La sua dialettica dello spiazzamento è il principio fondante, la stessa che si rintraccia nella mano di Costantino, intitolata Door Release. L’originale, parte integrante del colosso di Costantino e conservata ai Musei Capitolini, si veste dei tatuaggi dei detenuti sovietici, creando una fusione temporale e concettuale che in questa unione genera frattura. Allo stesso modo la Venere di Milo, icona della bellezza classica, abbandona gli schemi canonici per dare spazio sul suo corpo ad antichi affreschi “tatuati”. I segni stravolgono la bellezza raffinata ed elegante, rendendola più tangibile proprio per questa effetto forte e incisivo. Il contrasto si fa ancora più netto nell’illusione che regala la Venere del Canova reinterpretata da Fabio Viale: la scultura acquista la leggerezza nell’effetto del polistirolo che l’artista gli conferisce, nascondendo la sua reale materia marmorea. È estraniante l’effetto ma d’impatto il risultato. La bianchezza del marmo si altera, la classicità si attualizza, grazie ai segni più aggressivi che danno alle statue il racconto di una vita.

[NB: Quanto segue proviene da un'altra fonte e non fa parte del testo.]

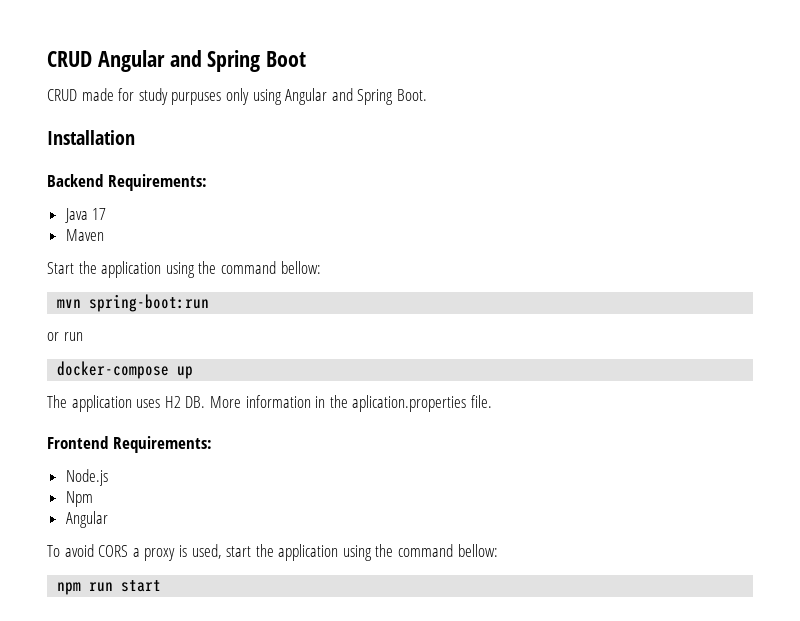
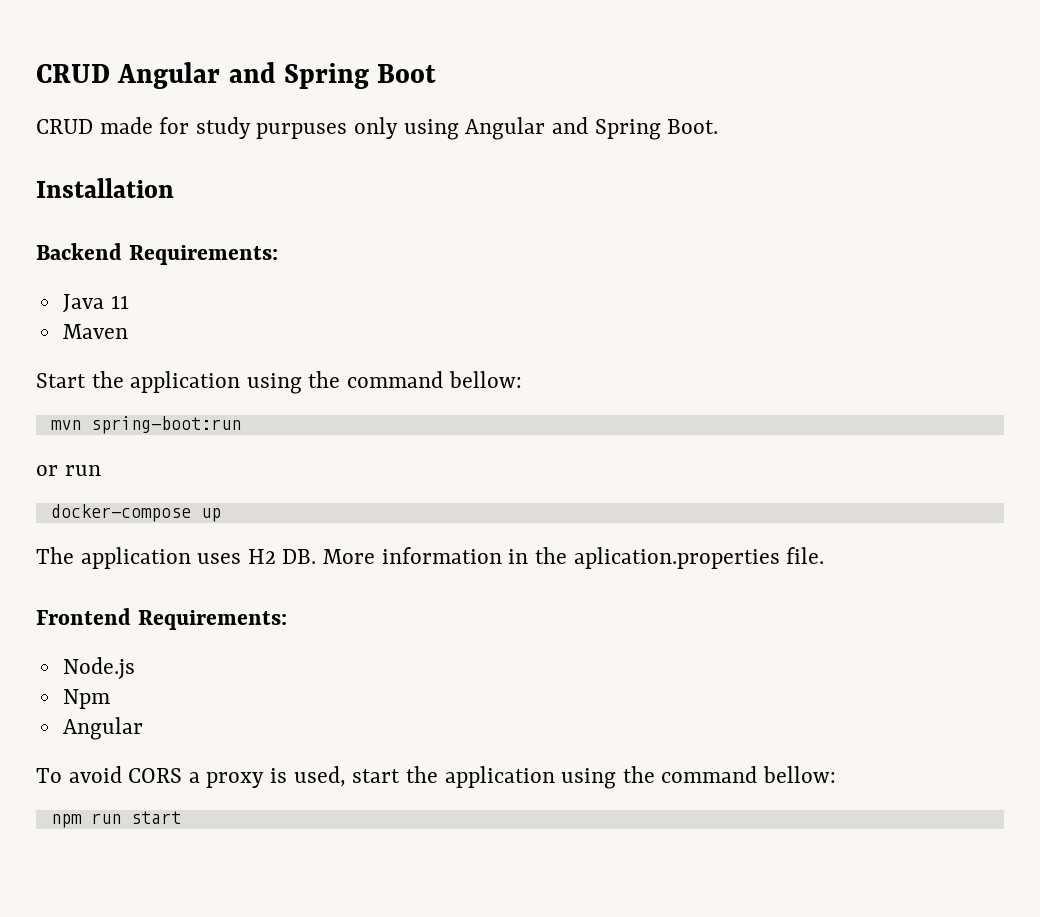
- Java 17
+ Java 11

È la filosofia del realismo e della contemporaneità a lasciare l’impronta nelle opere di Fabio Viale, il quale passa dal citazionismo delle opere classiche alla riproduzione – rigorosamente in marmo – di oggetti di poco valore, come possono essere pneumatici di SUV, assurgendoli a opere d’arte.  Il percorso artistico di Viale è evidentemente fatto di virtuosismi artistici e guizzi provocatori che lo portano a rintracciare continuamente nella realtà uno spunto di riflessione, un pretesto per plasmare la materia, facendo dimenticare la freddezza e il timore che facilmente essa incute. Il tutto diventa un cortocircuito in cui l’artista va oltre gli equilibri estetici della scultura classica, attribuendo alle sue opere un nuovo senso storico. Viale si muove in questa rivisitazione partendo da una perfetta conoscenza delle tecniche scultoree, anche questa sempre rinnovata perché guidata da una perenne curiosità che lo anima, sperimentando continuamente un nuovo linguaggio e preferendo l’immediatezza al retropensiero.

È l’arte che acquista vita, quella di Fabio Viale. È materia che si scalda riappropriandosi di una storia.